A GROUP of residents is making a desperate, last-ditch attempt to prevent the construction of Suffolk's first wind farm - because of alleged shortcomings by a local authority when it gave the go-ahead.

A petition is being collected calling for a “reconsideration” by Suffolk Coastal District Council which granted planning permission for the Parham wind farm, near Framlingham, in October last year.

However, the council said legal advisers had declared the processes leading up to the decision were “sound”.

It was disclosed yesterday that the formal notice of approval has still not been issued because of delays in drawing up the detail of conditions that will be imposed.

Your Energy, the company behind the scheme, said it was expecting to receive the notice by the end of this month and that work was due to start on erecting the six 100-metre high turbines in the autumn of this year.

But local residents opposed to the project and living close by are now calling on Suffolk Coastal District Council to defer issuing the formal notice pending a reconsideration of the planning application.

The petition, signed by more than 70 people in Parham, Great Glemham and Marlesford, claims not enough weight was given to the long-term social, health, economic and environmental impact on those living near the site.

It also claims the environmental impact assessment is inadequate and that the district council's decision is likely to contravene human rights legislation.

“The decision taken by the planning authority to support an environmentally intrusive and highly marginal renewable energy scheme is pre-emptive, fails to recognise the latest evidence concerning the value of wind generation and does not take account the decision of the Government to publish a review of its energy policy in 2006,” the petition states.

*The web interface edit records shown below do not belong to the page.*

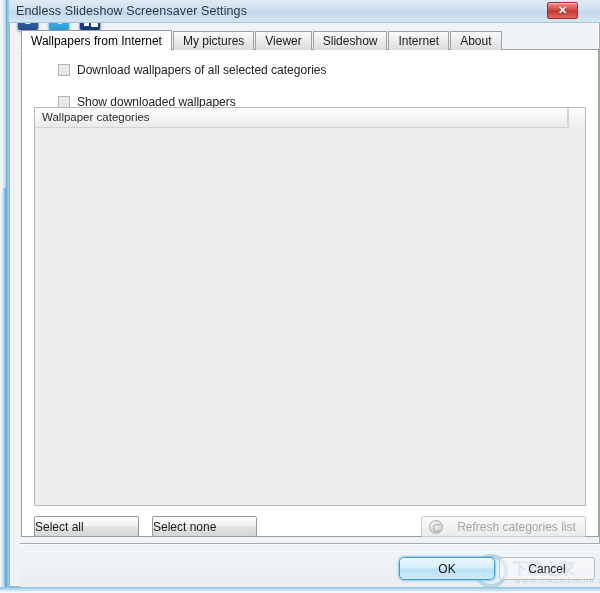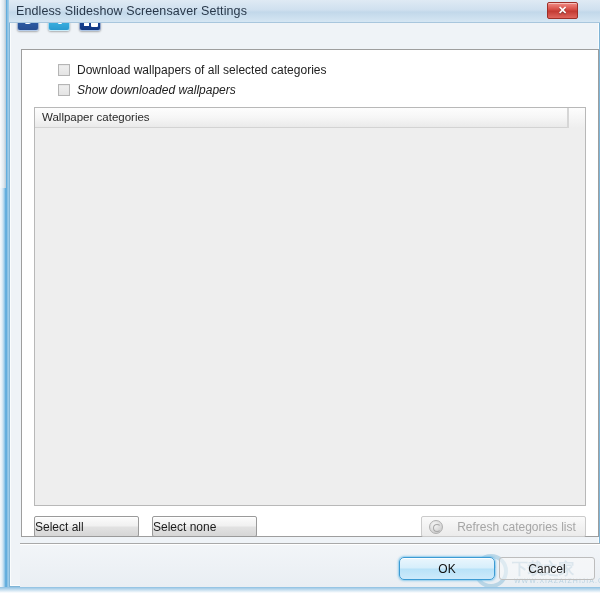--- a/index.html
+++ b/index.html
@@ -124,21 +124,21 @@
 
   
   .checkbox-row {
     position: absolute;
     left: 12px;
     display: flex; align-items: center;
     cursor: pointer;
     padding-left: 24px;
   }
   #chk-download-row { top: 13px; }
-  #chk-show-row { top: 33px; font-style: italic; }
+  #chk-show-row { top: 45px; }
   .cbox {
     width: 12px; height: 12px;
     background: linear-gradient(to bottom, #f0f0f0, #e4e4e4);
     border: 1px solid #b5b5b5;
     box-shadow: inset 0 1px 1px rgba(0,0,0,0.04);
     margin-right: 7px;
     flex: none;
   }
   .cbox-label {
     font-size: 12px;
@@ -379,20 +379,40 @@
 </head>
 <body>
 
 <div id="window-frame">
 
   <div id="frame-left-gutter"></div>
   <div id="frame-left-top"></div>
 
   <div id="frame-inner">
 
+    <div id="tabstrip">
+      <div class="tab active">
+        <span>Wallpapers from Internet</span>
+      </div>
+      <div class="tab">
+        <span>My pictures</span>
+      </div>
+      <div class="tab">
+        <span>Viewer</span>
+      </div>
+      <div class="tab">
+        <span>Slideshow</span>
+      </div>
+      <div class="tab">
+        <span>Internet</span>
+      </div>
+      <div class="tab">
+        <span>About</span>
+      </div>
+    </div>
 
     <div id="tab-panel">
 
       <div class="checkbox-row" id="chk-download-row">
         <span class="cbox"></span>
         <span class="cbox-label">Download wallpapers of all selected categories</span>
       </div>
 
       <div class="checkbox-row" id="chk-show-row">
         <span class="cbox"></span>

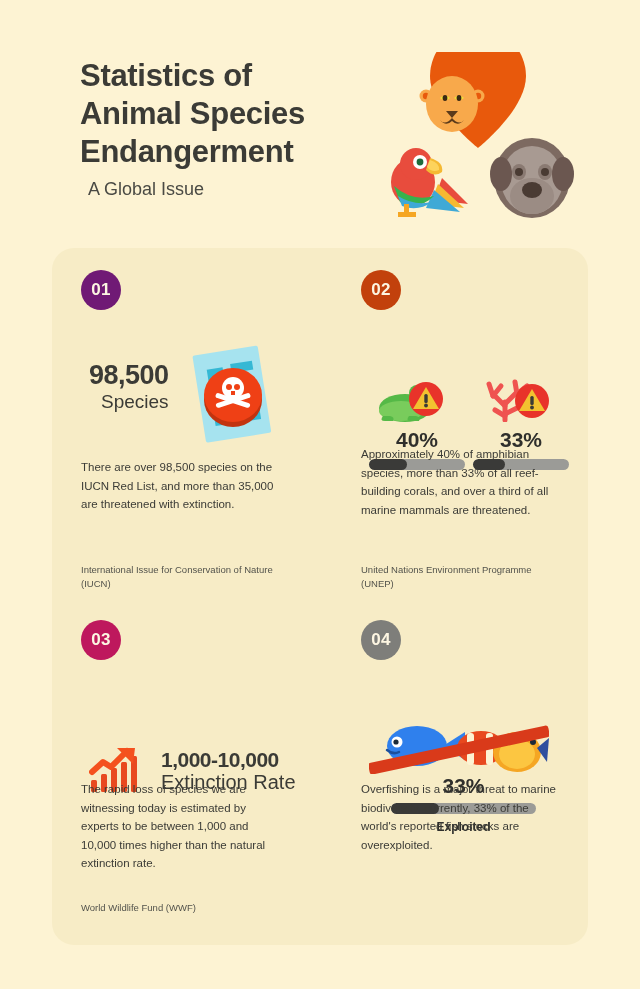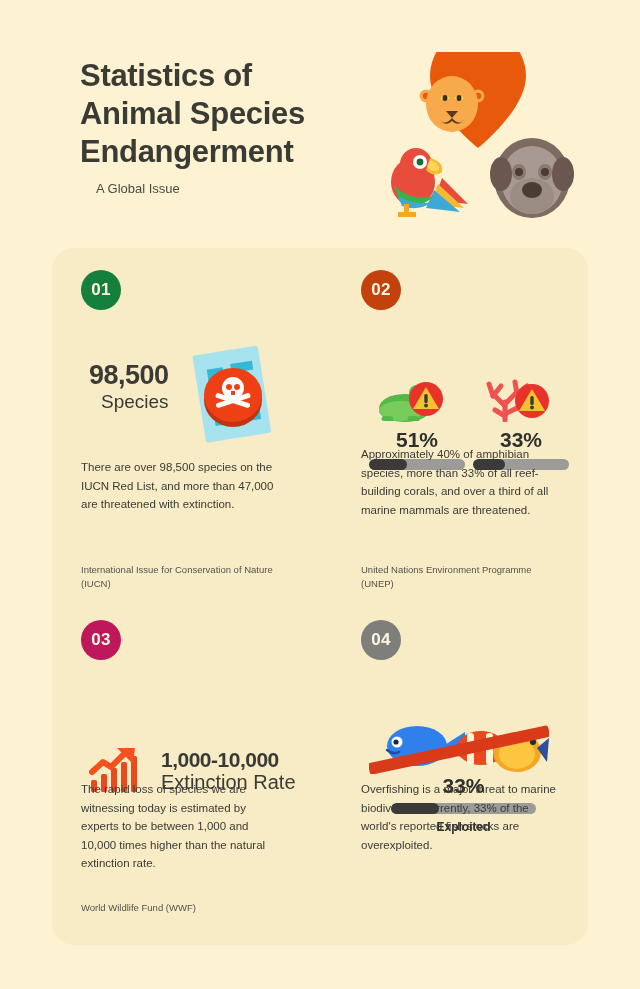--- a/index.html
+++ b/index.html
@@ -36,24 +36,24 @@
   }
   .title {
     font-size: 31px;
     line-height: 38px;
     font-weight: bold;
     letter-spacing: -0.3px;
     color: #3b3b36;
     margin: 0;
   }
   .subtitle {
-    font-size: 13px;
+    font-size: 18px;
     line-height: 22px;
     color: #4a4a44;
-    margin: 7px 0 0 16px;
+    margin: 7px 0 0 8px;
     font-weight: normal;
   }
 
   .animals {
     position: absolute;
     left: 378px;
     top: 52px;
     width: 200px;
     height: 168px;
   }
@@ -296,21 +296,21 @@
         <circle cx="59" cy="38" r="4" fill="#4a3b33"></circle>
         <ellipse cx="46" cy="62" rx="22" ry="18" fill="#9b8c84"></ellipse>
         <ellipse cx="46" cy="56" rx="10" ry="8" fill="#4a3b33"></ellipse>
       </svg>
     </div>
   </div>
 
   <div class="card">
 
     <div class="cell cell-01">
-      <div class="badge" style="background:#15803d;">
+      <div class="badge" style="background:#701a75;">
         <span>01</span>
       </div>
 
       <div class="visual">
         <div class="poison-doc">
           <svg width="96" height="110" viewBox="0 0 96 110">
             <g transform="rotate(-9 48 55)">
               <rect x="14" y="10" width="66" height="88" rx="2" fill="#a6e3ef"></rect>
               <rect x="26" y="26" width="16" height="11" fill="#35b8d4"></rect>
               <rect x="50" y="24" width="22" height="9" fill="#35b8d4"></rect>
@@ -332,21 +332,21 @@
         </div>
 
         <div class="stat01-wrap">
           <div class="stat01-nums">
             <div class="big-number">98,500</div>
             <div class="big-label">Species</div>
           </div>
         </div>
       </div>
 
-      <div class="body-text txt-01">There are over 98,500 species on the IUCN Red List, and more than 47,000 are threatened with extinction.</div>
+      <div class="body-text txt-01">There are over 98,500 species on the IUCN Red List, and more than 35,000 are threatened with extinction.</div>
       <div class="source-text src-01">International Issue for Conservation of Nature (IUCN)</div>
     </div>
 
     <div class="cell cell-02">
       <div class="badge" style="background:#c2410c;">
         <span>02</span>
       </div>
 
       <div class="visual">
         <div class="pairs">
@@ -362,21 +362,21 @@
                 <path d="M8 38 q-4 5 2 5 h8 q2 -4 -3 -5 Z" fill="#55b947"></path>
                 <path d="M34 38 q-4 5 2 5 h8 q2 -4 -3 -5 Z" fill="#55b947"></path>
               </svg>
               <svg width="34" height="34" viewBox="0 0 34 34" style="position:absolute;left:40px;top:6px;">
                 <circle cx="17" cy="17" r="17" fill="#e8332a"></circle>
                 <path d="M17 5 L30 27 H4 Z" fill="#f2c230"></path>
                 <rect x="15.3" y="12" width="3.4" height="9" rx="1.6" fill="#3b3b36"></rect>
                 <circle cx="17" cy="23.5" r="1.9" fill="#3b3b36"></circle>
               </svg>
             </div>
-            <div class="pair-pct">51%</div>
+            <div class="pair-pct">40%</div>
             <div class="bar">
               <div class="bar-fill" style="width:40%"></div>
             </div>
           </div>
 
           <div class="pair">
             <div class="pair-icons">
               <svg width="74" height="46" viewBox="0 0 74 46" style="position:absolute;left:4px;top:0px;">
                 <g stroke="#ef5350" stroke-width="5" stroke-linecap="round" fill="none">
                   <path d="M28 44 L28 26"></path>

A letter accompanying copies of the petition suggests that the impact on local residents had not been adequately represented by planning officers.

“Residents believe that in presenting the case to the members of the planning authority officers showed an unbalanced and disproportionate degree of support for this project…. and greatly underplayed the impact this scheme will have upon local people,” it states.

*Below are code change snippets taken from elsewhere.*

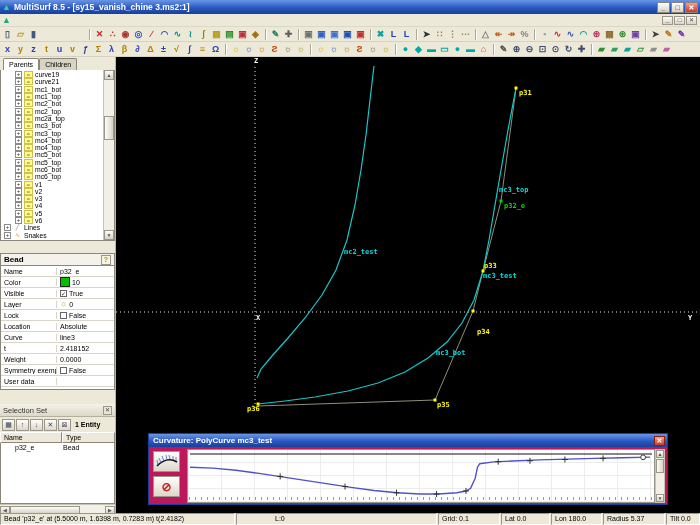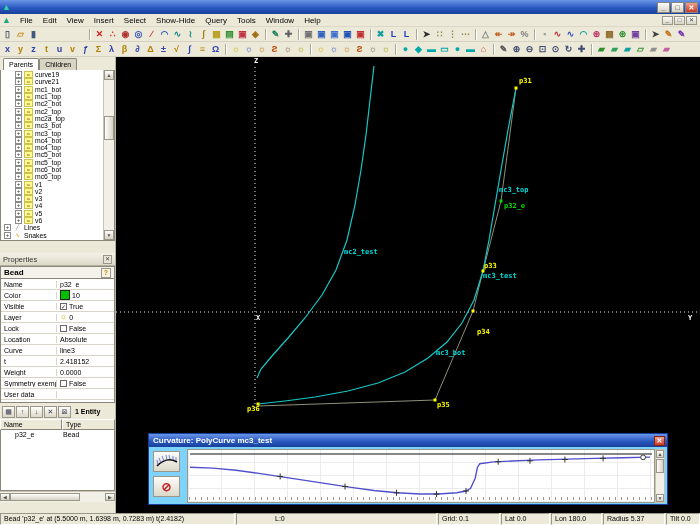--- a/index.html
+++ b/index.html
@@ -81,21 +81,21 @@
   .sellist{background:#fff;border:1px solid #8a867a;border-top:none;height:61px;box-sizing:border-box}
   .selrow{display:flex;height:9px;font-size:7px;align-items:center}
   .hsb{height:10px;display:flex;align-items:center;background:#f2f0e6;border-top:1px solid #c8c4b4}
   .hthumb{height:8px;background:linear-gradient(#fdfdfb,#d6d2c4);border:1px solid #9a968a;box-sizing:border-box}
   
   .viewport{position:absolute;left:116px;top:57px;width:584px;height:456px;background:#000;overflow:hidden}
   .vlabel{position:absolute;font-family:"DejaVu Sans Mono",monospace;font-size:7px;font-weight:bold;
     line-height:7px;white-space:nowrap}
   
   .curvwin{position:absolute;left:148px;top:433px;width:520px;height:72px;border:1px solid #16409a;
-    background:#7dd3fc;box-sizing:border-box;box-shadow:1px 1px 3px rgba(0,0,0,.6)}
+    background:#be185d;box-sizing:border-box;box-shadow:1px 1px 3px rgba(0,0,0,.6)}
   .curvtitle{height:13px;background:linear-gradient(#6a96e8,#2a58c0 55%,#16409a);color:#fff;
     font-weight:bold;font-size:8px;display:flex;align-items:center;padding:0 2px 0 4px;box-sizing:border-box}
   .curvclose{margin-left:auto;width:11px;height:10px;background:linear-gradient(#f0a090,#cc3826);
     border:1px solid #8a2014;color:#fff;font-size:7px;line-height:8px;text-align:center;box-sizing:border-box}
   .curvbtns{position:absolute;left:4px;top:17px;width:30px;display:flex;flex-direction:column;gap:4px}
   .curvbtn{width:27px;height:21px;background:linear-gradient(#fdfdfb,#dcd8ca);border:1px solid #9a968a;
     display:flex;align-items:center;justify-content:center;box-sizing:border-box}
   .plot{position:absolute;left:38px;top:15px;width:468px;height:54px;background:#fff;
     border:1px solid #9a968a;box-sizing:border-box;
     background-image:repeating-linear-gradient(90deg,#ececec 0 1px,transparent 1px 33px),
@@ -108,41 +108,30 @@
   .statusbar{position:absolute;left:0;top:513px;width:700px;height:12px;background:#ece9d8;
     display:flex;gap:1px;align-items:stretch;font-size:7px}
   .spanel{border:1px solid;border-color:#9a968a #fff #fff #9a968a;padding:0 3px;line-height:10px;
     box-sizing:border-box;white-space:nowrap;overflow:hidden}
 </style>
 </head>
 <body>
 
 <div class="titlebar">
   <span class="appicon">▲</span>
+  <span>MultiSurf 8.5 - [sy15_vanish_chine 3.ms2:1]</span>
   <span class="winbtns">
     <span class="wbtn">_</span>
     <span class="wbtn">□</span>
     <span class="wbtn close">✕</span>
   </span>
 </div>
 
 <div class="menubar">
   <span class="menuicon">▲</span>
-  <span id="menu-items" style="display: flex;">
-      <span class="menuitem">File</span>
-      <span class="menuitem">Edit</span>
-      <span class="menuitem">View</span>
-      <span class="menuitem">Insert</span>
-      <span class="menuitem">Select</span>
-      <span class="menuitem">Show-Hide</span>
-      <span class="menuitem">Query</span>
-      <span class="menuitem">Tools</span>
-      <span class="menuitem">Window</span>
-      <span class="menuitem">Help</span>
-    </span>
   <span class="mdibtns">
     <span class="mbtn">_</span>
     <span class="mbtn">□</span>
     <span class="mbtn">✕</span>
   </span>
 </div>
 
 <div class="tbar tb1">
   <div class="tgroup">
       <span class="tbi" style="color: rgb(80, 96, 112);">▯</span>
@@ -411,24 +400,20 @@
       </div>
     <div class="vsb">
       <div class="sbtn" style="position:absolute;top:0">▲</div>
       <div class="sthumb" style="top:46px;height:24px"></div>
       <div class="sbtn" style="position:absolute;bottom:0">▼</div>
     </div>
   </div>
 </div>
 
 <div class="lpanel" style="top:253px;height:151px">
-  <div class="phead">
-    <span>Properties</span>
-    <span class="pclose">✕</span>
-  </div>
   <div class="bead-bar">
     <span>Bead</span>
     <span class="qbtn">?</span>
   </div>
   <div class="propgrid" id="prop-rows">
       <div class="prow">
         <span class="plabel">Name</span>
         <span class="pval">
           <span>p32_e</span>
         </span>
@@ -495,20 +480,24 @@
       <div class="prow">
         <span class="plabel">User data</span>
         <span class="pval">
           <span></span>
         </span>
       </div>
     </div>
 </div>
 
 <div class="lpanel" style="top:404px;height:109px">
+  <div class="phead">
+    <span>Selection Set</span>
+    <span class="pclose">✕</span>
+  </div>
   <div class="seltb" id="sel-toolbar">
       <span class="selbtn">▦</span>
       <span class="selbtn">↑</span>
       <span class="selbtn">↓</span>
       <span class="selbtn">✕</span>
       <span class="selbtn">⊠</span>
       <span class="selcount">1 Entity</span>
     </div>
   <div class="selhead">
     <span class="selhcell" style="width:62px">Name</span>
@@ -540,21 +529,21 @@
         <rect x="365.5" y="212.5" width="3" height="3" fill="#ffff00"></rect>
         <rect x="355.5" y="252.5" width="3" height="3" fill="#ffff00"></rect>
         <rect x="317.5" y="341.5" width="3" height="3" fill="#ffff00"></rect>
         <rect x="140.5" y="345.5" width="3" height="3" fill="#ffff00"></rect>
       </g>
   </svg>
   <div id="vp-labels">
       <span class="vlabel" style="left: 138px; top: 1px; color: rgb(255, 255, 255);">Z</span>
       <span class="vlabel" style="left: 140px; top: 258px; color: rgb(255, 255, 255);">X</span>
       <span class="vlabel" style="left: 572px; top: 258px; color: rgb(255, 255, 255);">Y</span>
-      <span class="vlabel" style="left: 403px; top: 21px; color: rgb(255, 255, 0);">p31</span>
+      <span class="vlabel" style="left: 403px; top: 33px; color: rgb(255, 255, 0);">p31</span>
       <span class="vlabel" style="left: 383px; top: 130px; color: rgb(0, 220, 220);">mc3_top</span>
       <span class="vlabel" style="left: 388px; top: 146px; color: rgb(0, 221, 0);">p32_e</span>
       <span class="vlabel" style="left: 368px; top: 206px; color: rgb(255, 255, 0);">p33</span>
       <span class="vlabel" style="left: 367px; top: 216px; color: rgb(0, 220, 220);">mc3_test</span>
       <span class="vlabel" style="left: 361px; top: 272px; color: rgb(255, 255, 0);">p34</span>
       <span class="vlabel" style="left: 320px; top: 293px; color: rgb(0, 220, 220);">mc3_bot</span>
       <span class="vlabel" style="left: 321px; top: 345px; color: rgb(255, 255, 0);">p35</span>
       <span class="vlabel" style="left: 131px; top: 349px; color: rgb(255, 255, 0);">p36</span>
       <span class="vlabel" style="left: 228px; top: 192px; color: rgb(0, 220, 220);">mc2_test</span>
     </div>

The letter requests that the petition forms should be returned to Malcolm MacNicol at North Green farm, Parham. Mr MacNicol said yesterday he did not want to comment at this stage. “We will be in touch with you once we've got it talked over,” he said.

Richard Mardon , managing director of Your Energy, said the company's understanding was that the district council could not legally reconsider the approval of planning permission.

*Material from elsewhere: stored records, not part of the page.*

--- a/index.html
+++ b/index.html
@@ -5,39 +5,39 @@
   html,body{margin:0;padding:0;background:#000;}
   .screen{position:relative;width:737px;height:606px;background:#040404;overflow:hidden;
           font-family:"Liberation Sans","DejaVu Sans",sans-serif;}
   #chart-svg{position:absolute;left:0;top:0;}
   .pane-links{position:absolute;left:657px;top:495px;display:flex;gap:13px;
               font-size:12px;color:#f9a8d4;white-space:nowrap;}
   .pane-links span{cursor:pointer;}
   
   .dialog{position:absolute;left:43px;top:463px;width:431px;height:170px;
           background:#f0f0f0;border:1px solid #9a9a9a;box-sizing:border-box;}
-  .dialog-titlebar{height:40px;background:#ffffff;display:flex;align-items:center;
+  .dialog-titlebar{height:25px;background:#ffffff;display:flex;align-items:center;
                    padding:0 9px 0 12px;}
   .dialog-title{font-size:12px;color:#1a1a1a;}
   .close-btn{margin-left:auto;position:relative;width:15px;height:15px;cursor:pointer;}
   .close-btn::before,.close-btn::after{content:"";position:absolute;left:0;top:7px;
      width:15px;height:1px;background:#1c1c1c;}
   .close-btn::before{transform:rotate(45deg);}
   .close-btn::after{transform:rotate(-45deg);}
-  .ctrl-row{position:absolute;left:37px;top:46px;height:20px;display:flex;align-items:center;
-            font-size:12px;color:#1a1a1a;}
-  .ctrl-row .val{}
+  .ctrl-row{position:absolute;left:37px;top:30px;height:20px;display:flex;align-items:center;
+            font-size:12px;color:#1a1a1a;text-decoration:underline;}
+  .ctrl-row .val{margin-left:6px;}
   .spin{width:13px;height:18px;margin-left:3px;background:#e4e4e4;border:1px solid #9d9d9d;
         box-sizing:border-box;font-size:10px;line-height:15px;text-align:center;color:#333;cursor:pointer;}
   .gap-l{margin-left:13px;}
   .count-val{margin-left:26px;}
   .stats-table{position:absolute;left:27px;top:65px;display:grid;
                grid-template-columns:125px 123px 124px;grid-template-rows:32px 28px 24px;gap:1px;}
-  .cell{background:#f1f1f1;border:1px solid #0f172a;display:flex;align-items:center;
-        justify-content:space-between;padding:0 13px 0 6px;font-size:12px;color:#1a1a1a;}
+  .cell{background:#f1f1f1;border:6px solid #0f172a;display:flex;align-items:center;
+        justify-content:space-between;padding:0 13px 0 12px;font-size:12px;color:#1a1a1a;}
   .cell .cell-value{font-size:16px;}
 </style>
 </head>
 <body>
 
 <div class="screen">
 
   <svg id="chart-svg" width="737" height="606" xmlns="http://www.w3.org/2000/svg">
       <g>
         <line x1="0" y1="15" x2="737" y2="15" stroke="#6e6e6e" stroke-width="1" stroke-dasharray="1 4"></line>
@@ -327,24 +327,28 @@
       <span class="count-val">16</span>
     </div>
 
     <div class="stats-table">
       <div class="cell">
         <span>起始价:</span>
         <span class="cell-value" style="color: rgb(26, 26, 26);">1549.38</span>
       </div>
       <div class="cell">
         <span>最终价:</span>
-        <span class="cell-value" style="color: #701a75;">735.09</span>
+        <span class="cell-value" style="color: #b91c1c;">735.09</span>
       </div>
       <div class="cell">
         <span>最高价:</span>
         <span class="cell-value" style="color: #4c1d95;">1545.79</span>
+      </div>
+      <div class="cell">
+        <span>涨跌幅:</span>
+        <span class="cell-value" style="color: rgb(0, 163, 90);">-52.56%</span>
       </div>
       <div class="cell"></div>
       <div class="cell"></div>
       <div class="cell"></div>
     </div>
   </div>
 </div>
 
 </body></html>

“The only option open to opponents as we understand the situation would be for the High Court to order a judicial review.

“To succeed, the opponents would have to prove there had been some wrong doing and this is not the case. The district council has been very transparent in its consideration of the plans,” he said.

Mr Mardon said the company had been busy since October in carrying out survey work on the former airfield site, including a search for possible unexploded ordnance from World War II.

Ray Herring, leader of Suffolk Coastal District Council, said as a result of a potential legal challenge to the planning decision, the council had sought legal advice.

“The advice received is that the unanimous decision made last October to approve the application is sound and nothing has come to light to question the committee's original decision and therefore the planning approval can be issued,” he said.

Ayls Kindred, whose family owns the land earmarked for the wind farm, said: “We have received numerous letters and emails of local support since the planning decision in October and are confident that the planning application has been comprehensively and professionally handled by the district council.”